Simple seperable Diff EQ w/ I.C., did i make an algebra error?

[mr_coffee]

I'm lost on this one, i checked my problem over a few times and i don't see any algebraic errors, did i break some rule? Thanks!

Find the solution of the differential equation
(ln(y))^4*{dy}/{dx} = x^4 y
which satisfies the initial condition y(1)=e^2.
y= ?

Here is my work:
http://img80.imageshack.us/img80/2868/lastscan9oj.jpg

 

[arildno]

Line 4 is bad notation; line 5 is utterly wrong.
Learn the difference between + and * and when they appear.

 

[HallsofIvy]

Again! e^a+b is NOT e^a+ e^b!

By the way, it is easier to find C by putting y= e² and x= 1 in
(1/5)(ln y)⁵= (1/5)x⁵+ C, before trying to solve for y.

 

[mr_coffee]

Thanks for the tips guys, I thought I redid it right this time but no!
Here is what I did, i also took Ivey's advice and solved for C, and yes it was easier! thanks!
http://img75.imageshack.us/img75/674/lastscan4ux.jpg

 

[TD]

Your general solution looks ok, so we have that:

$$y^5 = e^{x^5 + 5c} \Leftrightarrow y = \left( {e^{x^5 + 5c} } \right)^{1/5}$$

Now this is where you determine your c, I don't really understand why you used an expression of a few steps before, c = 0 isn't right.

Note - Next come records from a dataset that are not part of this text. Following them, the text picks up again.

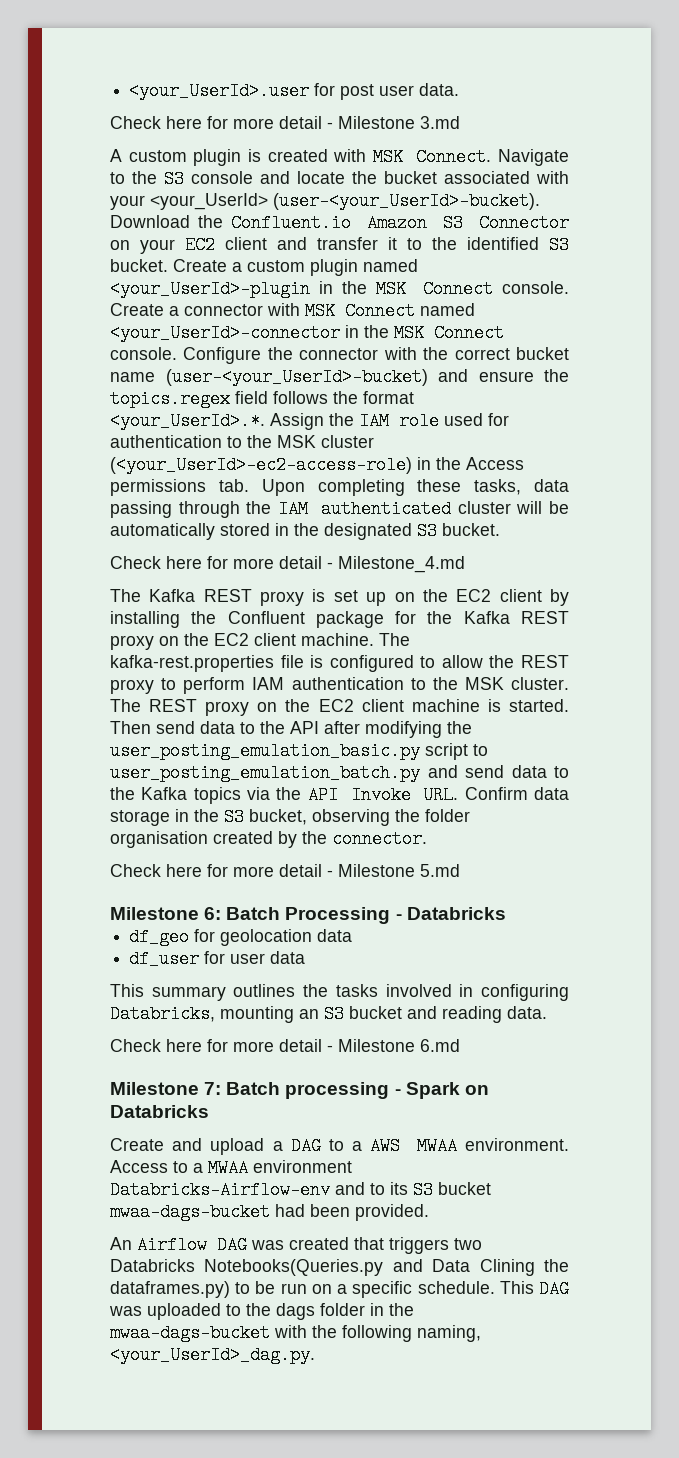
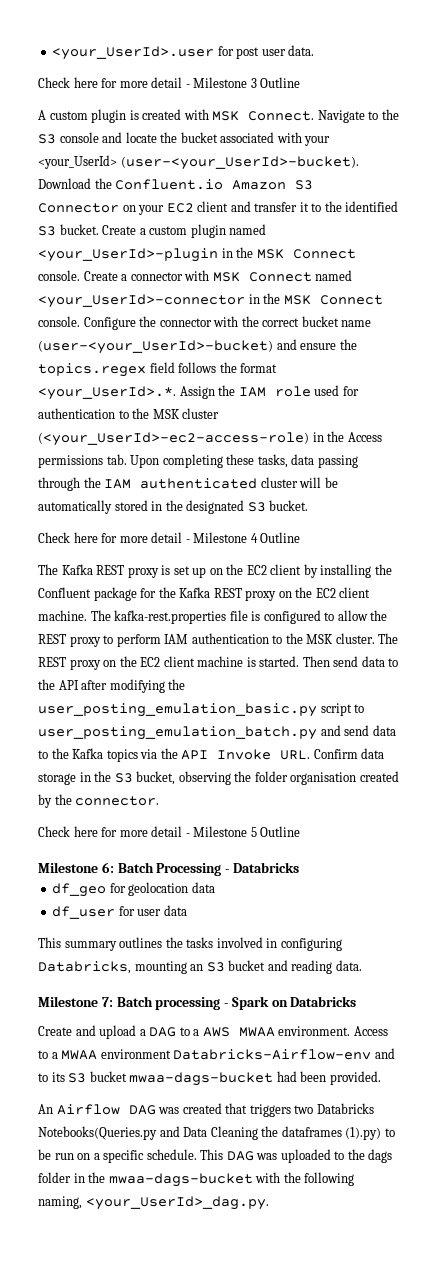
- Check here for more detail - Milestone 3.md
+ Check here for more detail - Milestone 3 Outline
- Check here for more detail - Milestone_4.md
+ Check here for more detail - Milestone 4 Outline
- Check here for more detail - Milestone 5.md
+ Check here for more detail - Milestone 5 Outline
- Check here for more detail - Milestone 6.md
- An Airflow DAG was created that triggers two Databricks Notebooks(Queries.py and Data Clining the dataframes.py) to be run on a specific schedule.
+ An Airflow DAG was created that triggers two Databricks Notebooks(Queries.py and Data Cleaning the dataframes (1).py) to be run on a specific schedule.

$$y\left( 1 \right) = e^2 \Leftrightarrow e^2 = \left( {e^{1 + 5c} } \right)^{1/5} \Leftrightarrow 2 = \frac{{1 + 5c}}<br /> {5} \Leftrightarrow c = \frac{9}{5}$$

 

[Gamma]

In your post #4, (page(13)

3 rd line is not right.

You have used $$ln (y^5)$$

instead of $$(ln y)^5$$

$$(ln y)^5 = x^5 + 5C$$

$$(ln y) = (x^5 + 5C)^{1/5}$$

$$y = exp( x^5 + 5C)^{1/5}$$

 

[neurocomp2003]

simplifying e^(x^5)*e^(5C) may help you easier.

 

[mr_coffee]

Ahhh, thank you everyone! it finally worked out. Sorry I didn't post sooner, I've been busy busy! :)